Internally, SHA-1 and SHA-256 use 32-bit values. Just SHA-1 uses five registers, A,B,C,D,E, and SHA-256 uses three more: F,G,H. There are also differences in internal algorithms, more K-values for SHA-256, and stronger dependencies for SHA-256, but the whole concept is similar: you have some internal state of the round, you take next 32-bit data chunk, and you compute next internal state from that, where usually some 32-bit value is altered, and the rest is only tweaked. That way or another, you work on 32-bit values, and create expressions like "a[​i+1]=rol5(a[​i])+f[​i]+e[​i]+k[​i]+w[​i]", then put known values in their places, and by having some equations like that, you try to find values matching all conditions.

SHA-256 is extremely vulnerable and guess that's why Satoshi used them twice

It is stronger than you may think. However, those hash functions are not resistant to length extension attack. So, if you know that the hash of some message is X, and you know the size of that message, then you can extend it by one block, by just putting any content, then putting '1' bit, adding a new size of the whole thing, and voila, you will have a valid hash for this extended message. But if you hash things twice, then the final hash is always computed from the single block of the same structure, and the final message has always the same size, so it cannot be extended by any attacker.

[digaran]

I hope this act as a heads up for manufacturers, miners, developers, this also could be a known fact, I haven't seen it discussed any where.
Demonstrating two collision attacks in details.

This is a unc public key:
[1]0425f587ba19c90b6e4a6606929bc6a01c44a051805797662ca2cb735dba3c009859f01d2a9e6fa d26fd0fda518271ab0dc32e9a9de6ad3b0f000bd09edfa98ca3
We perform RMD160 on it:
[3]dacb99a98b80d48adbd8b94c9a7905996503d2ab
Result:
[2]1LwtDDHxpvo6Uh9sbRTNSU7r5rukqCFRGC
Now, since there are no SHA-256 hash that long[1] if we find the actual public key of our address[2] and perform a SHA-256 on it, the resulting hash which is a 64 char long hex will produce the same RMD160[3], therefore the SHA-256 of [2]'s actual public key and our fake hash[1] of a public key collide with each other on RMD160 hash function, 2 different inputs with one unchanged output.
Second attempt, this time on SHA-256.

We take this and use it as our public key:

[6]dacb99a98b80d48adbd8b94c9a7905996503d2ab
Then we perform a SHA-256 on it to get our hash of pub ready to convert to an address:
[5]32f51406f6d584a5b62365de425d01f308fc56a33682492284cc7577ceeb8868
Now we do a RMD160 on it:
6c161fcca8bbd0fe7a393b11b0499bb0754e3f7f
And the resulting address is:
[4]1ArWUwF2WfPnDubReohn2vtPodfPpG5Evq

Once again we have arrived at the scene of a collision, if you find the actual public key of [4], and perform a SHA-256 on it, you will see that the result is the same as[5], which means [6] and the actual public key of [4] which are different in value and length etc, collide with a similar SHA-256 hash, 2 different inputs, producing 1 unchanged output.

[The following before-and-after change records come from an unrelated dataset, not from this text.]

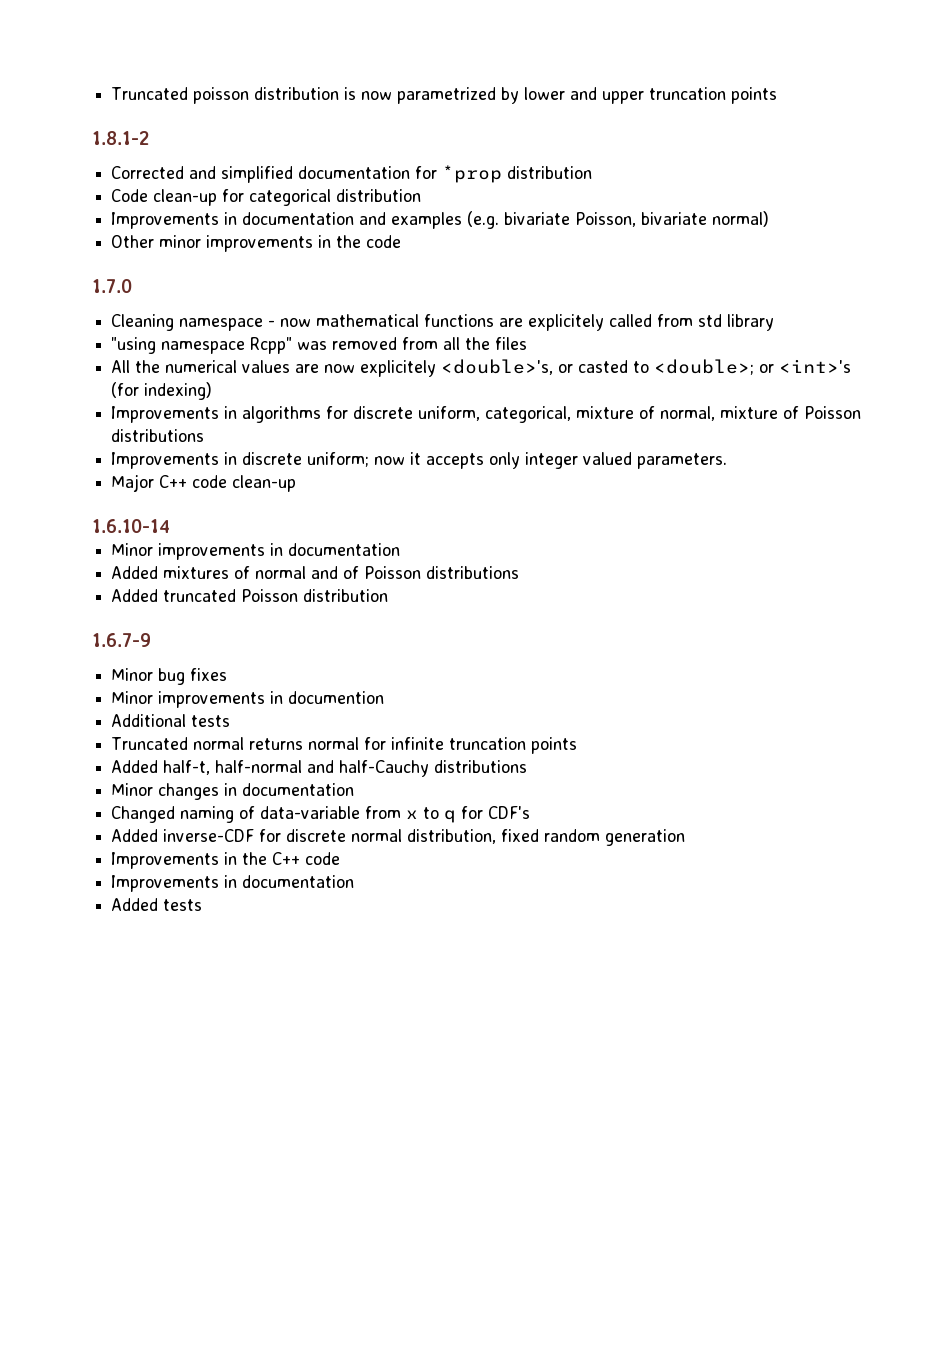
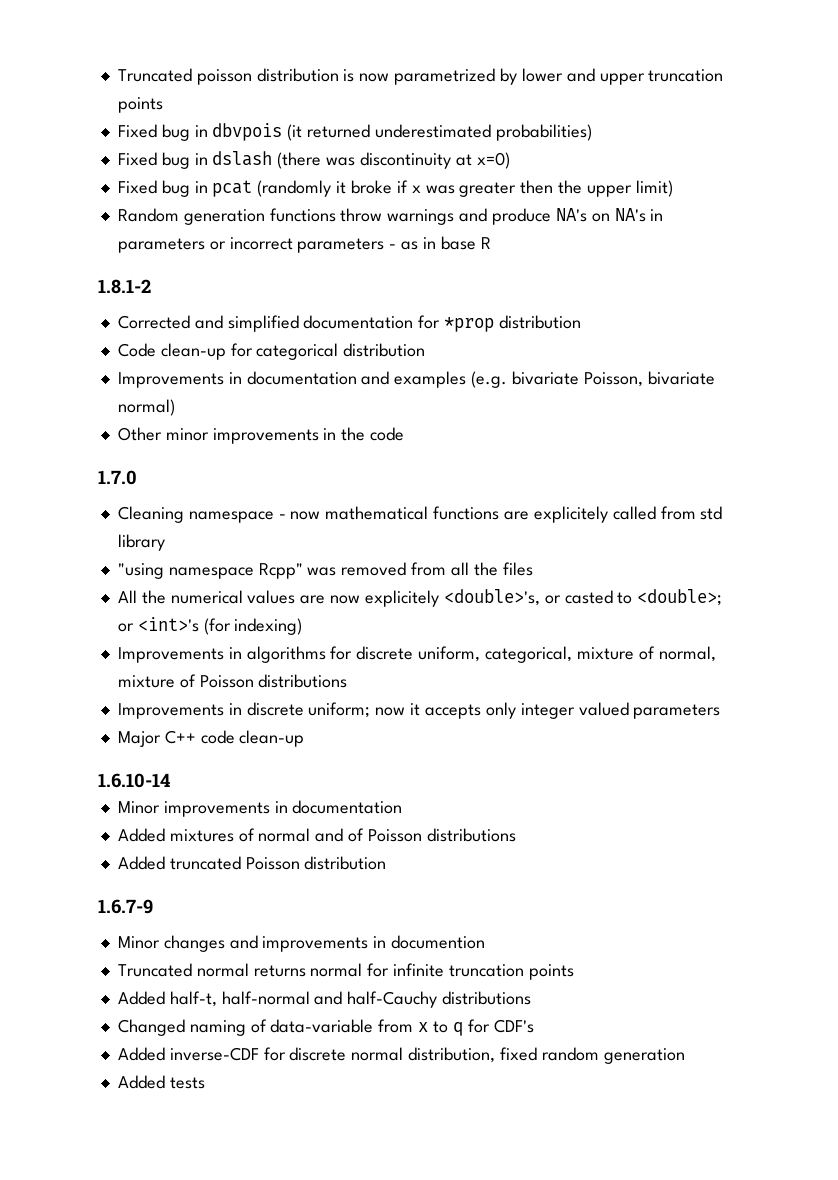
(778, 95) none -> [117,123,592,141] [117,151,510,169] [117,180,673,197] [117,208,664,225] [117,236,491,253] // Fixed bug in dbvpois (it returned underestimated probabilities) // Fixed bug in dslash (there was discontinuity at x=0) // Fixed bug in pcat (randomly it broke if x was greater then the upper limit) // Random generation functions throw warnings and produce NA's on NA's in parameters or incorrect parameters - as in base R
[637,453,728,469] parameters. -> [633,704,721,719] parameters
[158,668,228,685] [111,691,154,704] bug fixes // Minor -> [163,935,258,952] changes and
[111,714,231,727] // Additional tests -> (486, 942) none
[111,783,355,800] // Minor changes in documentation -> (532, 998) none
[111,852,341,869] [111,875,355,892] // Improvements in the C++ code // Improvements in documentation -> (685, 1056) none

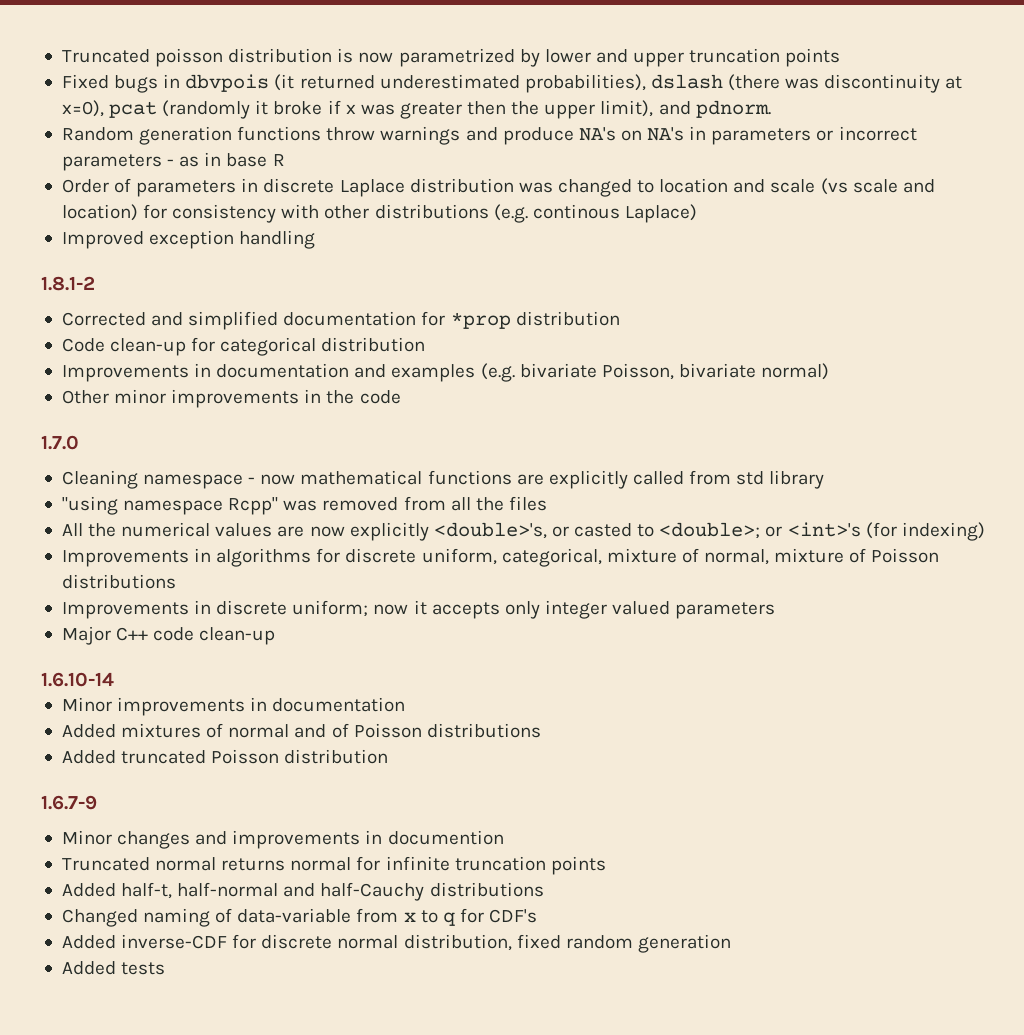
[161,124,190,141] bug -> [114,75,159,93] bugs
[495,124,592,141] [117,152,208,169] probabilities) // Fixed bug in -> [524,74,646,93] probabilities),
[476,152,510,169] [117,180,208,197] x=0) // Fixed bug in -> [61,100,104,117] x=0),
[635,180,673,197] limit) -> [600,100,771,118] limit), and pdnorm.
(491, 243) none -> [61,178,935,197] [61,204,697,223] [61,230,316,249] // Order of parameters in discrete Laplace distribution was changed to location and scale (vs scale and location) for consistency with other distributions (e.g. continous Laplace) // Improved exception handling
[533,506,608,523] explicitely -> [548,470,628,489] explicitly
[364,590,439,607] explicitely -> [349,522,429,541] explicitly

Do that long enough on too many objects, you will have a collection of collisions, conditionally if you could find the public keys of your generated addresses though.

More over, there are some funded addresses and obviously their owners are unaware that they are holding the key to an actual collision, sooner or later people will figure this out and will exploit it, also the owners of such addresses should transfer their funds to avoid unwanted stalkers, I imagine that top level gov agencies already are aware of this, the reason for publishing this, is to prevent unexpected harm to people and to the entire crypto-system in the future.

[pooya87]

Do that long enough on too many objects, you will have a collection of collisions, conditionally if you could find the public keys of your generated addresses though.

Except that "long enough" in this context means thousands of years since there are a little less than 2²⁵⁶ public keys and you need to check about 2¹⁶⁰+1 of them to find a collision. Something that is not possible with existing hardware or in our lifetime.

More over, there are some funded addresses and obviously their owners are unaware that they are holding the key to an actual collision,

That would be like saying 2 people can choose the same atom in the universe....

[digaran]

That would be like saying 2 people can choose the same atom in the universe....

Except they have chosen the same atom due to the fact of reverse snow ball effect on SHA-256, where having an infinite combinations of different data as input will drastically increase the probability of collisions.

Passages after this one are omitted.